» About this exercise
Beginning with the line that contains "-398,7 +398,7 @@", print each line to the end of the data exactly. Omit the pictures.

» Records shown
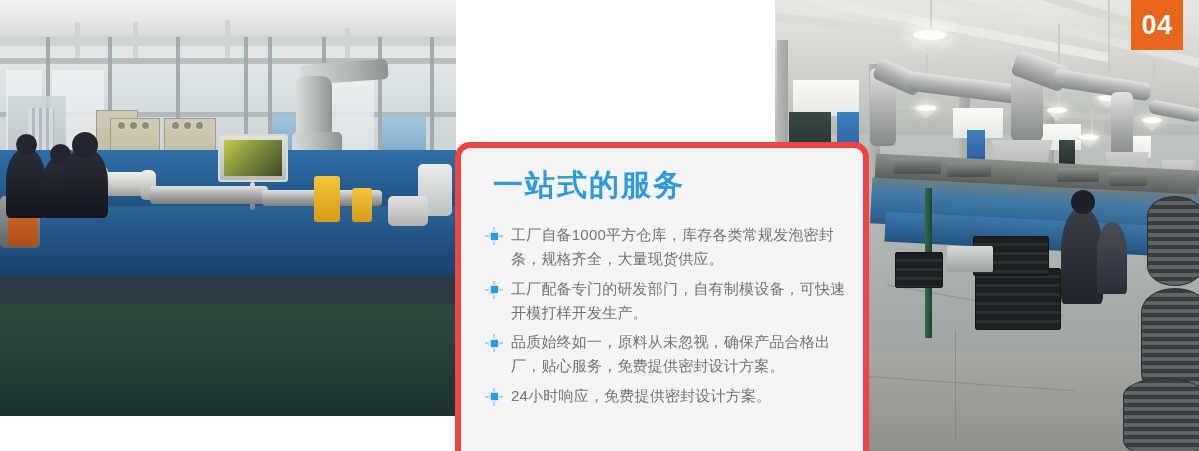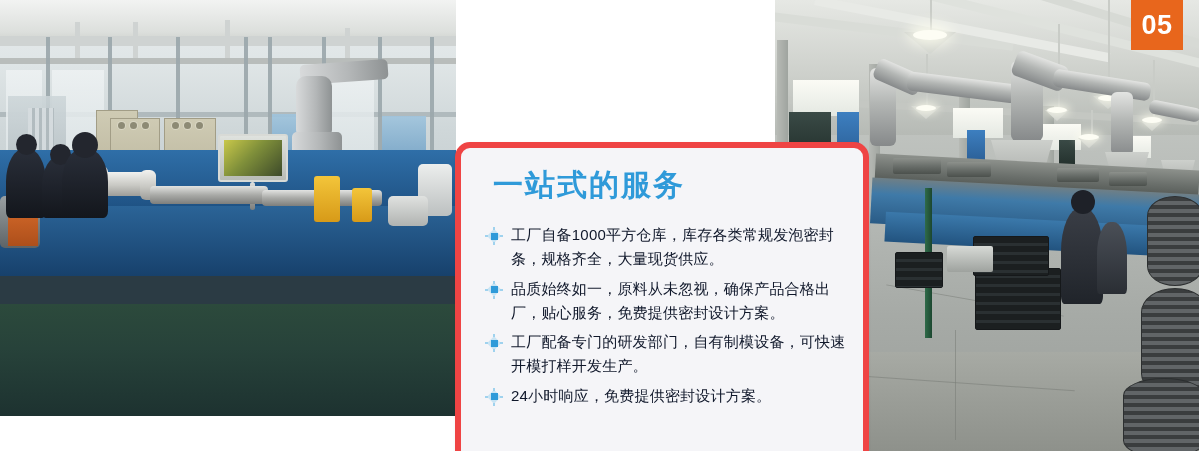--- a/index.html
+++ b/index.html
@@ -398,7 +398,7 @@
   </div>
 
   <div class="badge" style="background:#e8661c;">
-    <span>05</span>
+    <span>04</span>
   </div>
 
   <div class="card">

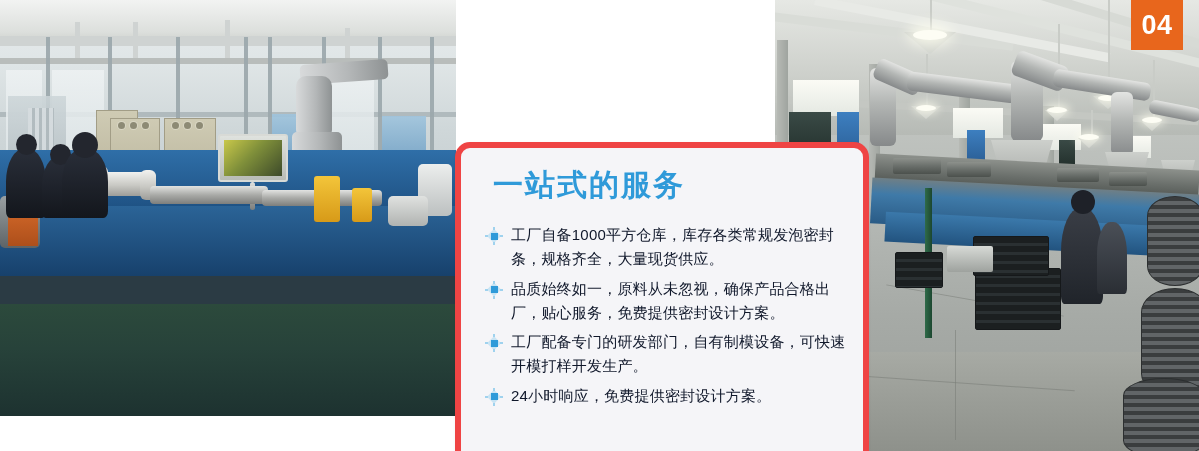--- a/index.html
+++ b/index.html
@@ -207,7 +207,7 @@
   }
   .bullet {
     position:relative; padding-left:24px; margin-bottom:5px;
-    font-size:15px; line-height:1.62; color:#0f172a;
+    font-size:15px; line-height:1.62; color:#737373;
     letter-spacing:.2px;
   }
   .bullet-icon {

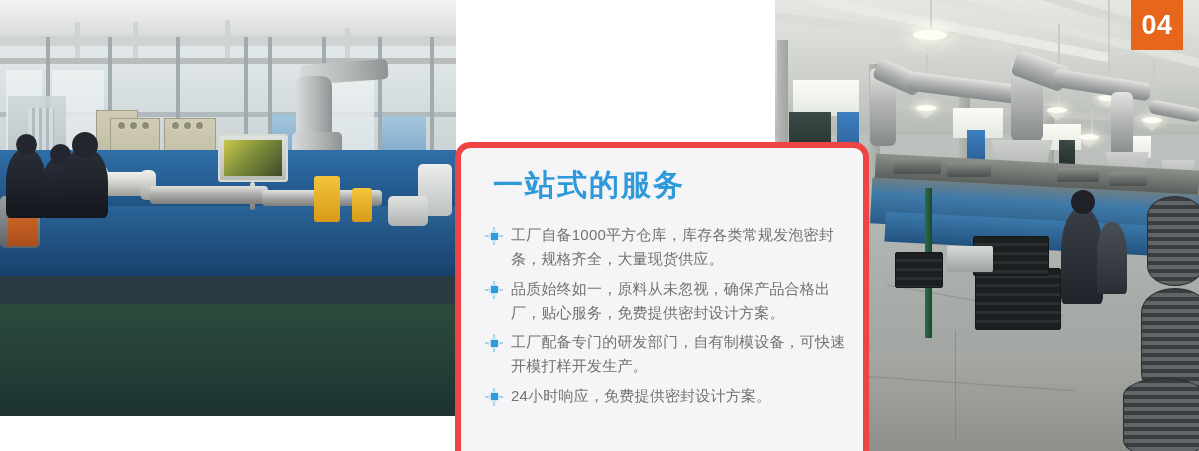--- a/index.html
+++ b/index.html
@@ -425,7 +425,7 @@
           <span class="tick" style="left:-2px;top:6px;width:3px;height:2px;"></span>
           <span class="tick" style="left:13px;top:6px;width:3px;height:2px;"></span>
         </span>
-        <span>品质始终如一，原料从未忽视，确保产品合格出厂，贴心服务，免费提供密封设计方案。</span>
+        <span>工厂配备专门的研发部门，自有制模设备，可快速开模打样开发生产。</span>
       </li>
       <li class="bullet">
         <span class="bullet-icon">
@@ -436,7 +436,7 @@
           <span class="tick" style="left:-2px;top:6px;width:3px;height:2px;"></span>
           <span class="tick" style="left:13px;top:6px;width:3px;height:2px;"></span>
         </span>
-        <span>工厂配备专门的研发部门，自有制模设备，可快速开模打样开发生产。</span>
+        <span>品质始终如一，原料从未忽视，确保产品合格出厂，贴心服务，免费提供密封设计方案。</span>
       </li>
       <li class="bullet">
         <span class="bullet-icon">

» Result of the exercise
@@ -398,7 +398,7 @@
   </div>
 
   <div class="badge" style="background:#e8661c;">
-    <span>05</span>
+    <span>04</span>
   </div>
 
   <div class="card">

--- a/index.html
+++ b/index.html
@@ -207,7 +207,7 @@
   }
   .bullet {
     position:relative; padding-left:24px; margin-bottom:5px;
-    font-size:15px; line-height:1.62; color:#0f172a;
+    font-size:15px; line-height:1.62; color:#737373;
     letter-spacing:.2px;
   }
   .bullet-icon {

--- a/index.html
+++ b/index.html
@@ -425,7 +425,7 @@
           <span class="tick" style="left:-2px;top:6px;width:3px;height:2px;"></span>
           <span class="tick" style="left:13px;top:6px;width:3px;height:2px;"></span>
         </span>
-        <span>品质始终如一，原料从未忽视，确保产品合格出厂，贴心服务，免费提供密封设计方案。</span>
+        <span>工厂配备专门的研发部门，自有制模设备，可快速开模打样开发生产。</span>
       </li>
       <li class="bullet">
         <span class="bullet-icon">
@@ -436,7 +436,7 @@
           <span class="tick" style="left:-2px;top:6px;width:3px;height:2px;"></span>
           <span class="tick" style="left:13px;top:6px;width:3px;height:2px;"></span>
         </span>
-        <span>工厂配备专门的研发部门，自有制模设备，可快速开模打样开发生产。</span>
+        <span>品质始终如一，原料从未忽视，确保产品合格出厂，贴心服务，免费提供密封设计方案。</span>
       </li>
       <li class="bullet">
         <span class="bullet-icon">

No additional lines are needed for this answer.